The upcoming school year brings two new electives emphasizing STEM. These include a new technology lab – where students will focus on web design, blogs, wikis, podcasts and video casts – and a foreign language component offering Chinese to students at all grade levels.
Race for the sun Charlotte Motor Speedway served as the venue for another innovative project tapping students’ STEM skills. Seventh-graders from Charlotte’s Metrolina Regional Scholars’ Academy, a K-8 charter school for children of extremely high intellectual ability, participated in the Solar Sprint at the speedway last spring. The project requires students to design and construct solar-powered model cars, then compete with them in several categories, including construction, performance, specifications compliance, design and group dynamics.
“Renewable energy is becoming more and more prevalent in the racing community, and it was great to see the students having fun with both,” says Charlotte Motor Speedway’s Community Relations Coordinator Jeslyn Williams
A collaboration between the science and mathematics programs at the Scholars’ Academy, the Solar Sprint applies math, science and engineering skills as students, working in teams, design and build model solar race cars.

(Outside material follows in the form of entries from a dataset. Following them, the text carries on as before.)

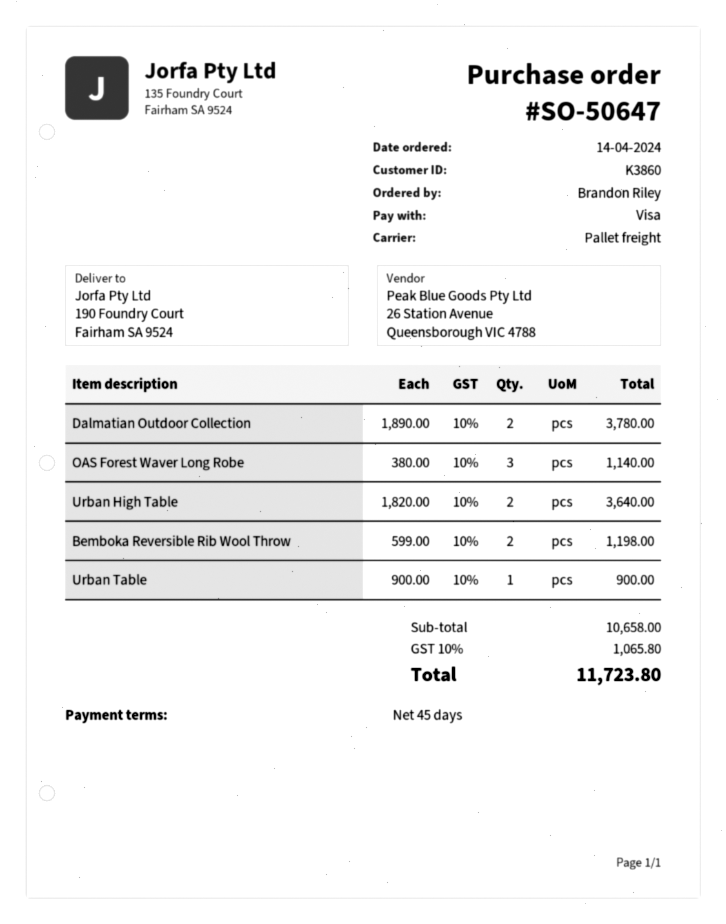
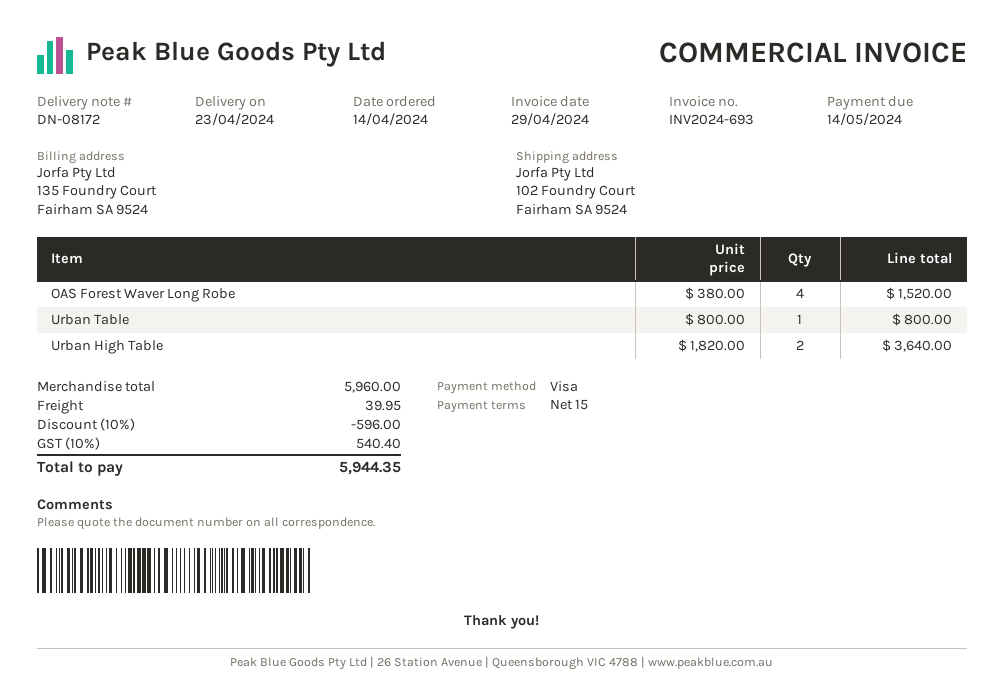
payment terms: 45 days -> 15 days
ship to: 190 Foundry Court, Fairham SA 9524 -> 102 Foundry Court, Fairham SA 9524
Dalmatian Outdoor Collection: 2 x 1890.00 = 3780.00 -> none
OAS Forest Waver Long Robe: 3 x 380.00 = 1140.00 -> 4 x 380.00 = 1520.00
Bemboka Reversible Rib Wool Throw: 2 x 599.00 = 1198.00 -> none
Urban Table: 1 x 900.00 = 900.00 -> 1 x 800.00 = 800.00
subtotal: 10658.00 -> 5960.00
discount: none -> 10% = 596.00
shipping: none -> 39.95
tax: 10% = 1065.80 -> 10% = 540.40
total: 11723.80 -> 5944.35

“The solar car project is important to our curriculum because it offers students a chance to work hands-on across disciplines,” says Heather Lannon, Scholars’ Academy teacher of Environmental Science, Physical Science, and Biology. “Students explore topics such as electricity, photovoltaic cells, gear ratios, vectors and much more as they engineer cars. The students absolutely love this project because they see the final product of their labors and understand how the car works.”
Scholars’ Academy student Kyle Mitchell, who worked on designing and building a solar-powered car with his teammate twice a week for two months prior to the Solar Sprint, says his favorite part of the process was experimenting with different components of the car to get it to run well.

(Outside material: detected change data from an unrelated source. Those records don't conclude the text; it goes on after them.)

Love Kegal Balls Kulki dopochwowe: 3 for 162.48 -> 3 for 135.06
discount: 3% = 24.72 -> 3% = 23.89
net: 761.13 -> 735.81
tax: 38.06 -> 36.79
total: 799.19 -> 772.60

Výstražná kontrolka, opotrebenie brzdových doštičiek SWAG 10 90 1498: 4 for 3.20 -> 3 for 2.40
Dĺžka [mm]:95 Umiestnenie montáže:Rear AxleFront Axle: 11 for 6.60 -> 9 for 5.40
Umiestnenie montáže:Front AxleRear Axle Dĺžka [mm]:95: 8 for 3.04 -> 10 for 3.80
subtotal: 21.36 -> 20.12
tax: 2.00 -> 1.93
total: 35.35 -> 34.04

“We had quite a few problems. The gear ratio was too high, and then the wheels fell off,” explains Kyle. “But, we eventually got our car to go really fast using the solar power. Unfortunately, it was cloudy on race day, so we had to switch to battery power and we didn’t have the right gear ratio for that situation. We still had fun, though. ”
“It was great to see Kyle’s team compete,” says Kyle’s mom, Heather Mitchell. “They had to make many changes at the last minute when they switched from solar to battery power. It was a great lesson in flexibility. It definitely enhanced his math and science education and helped him to apply them to real-world situations.”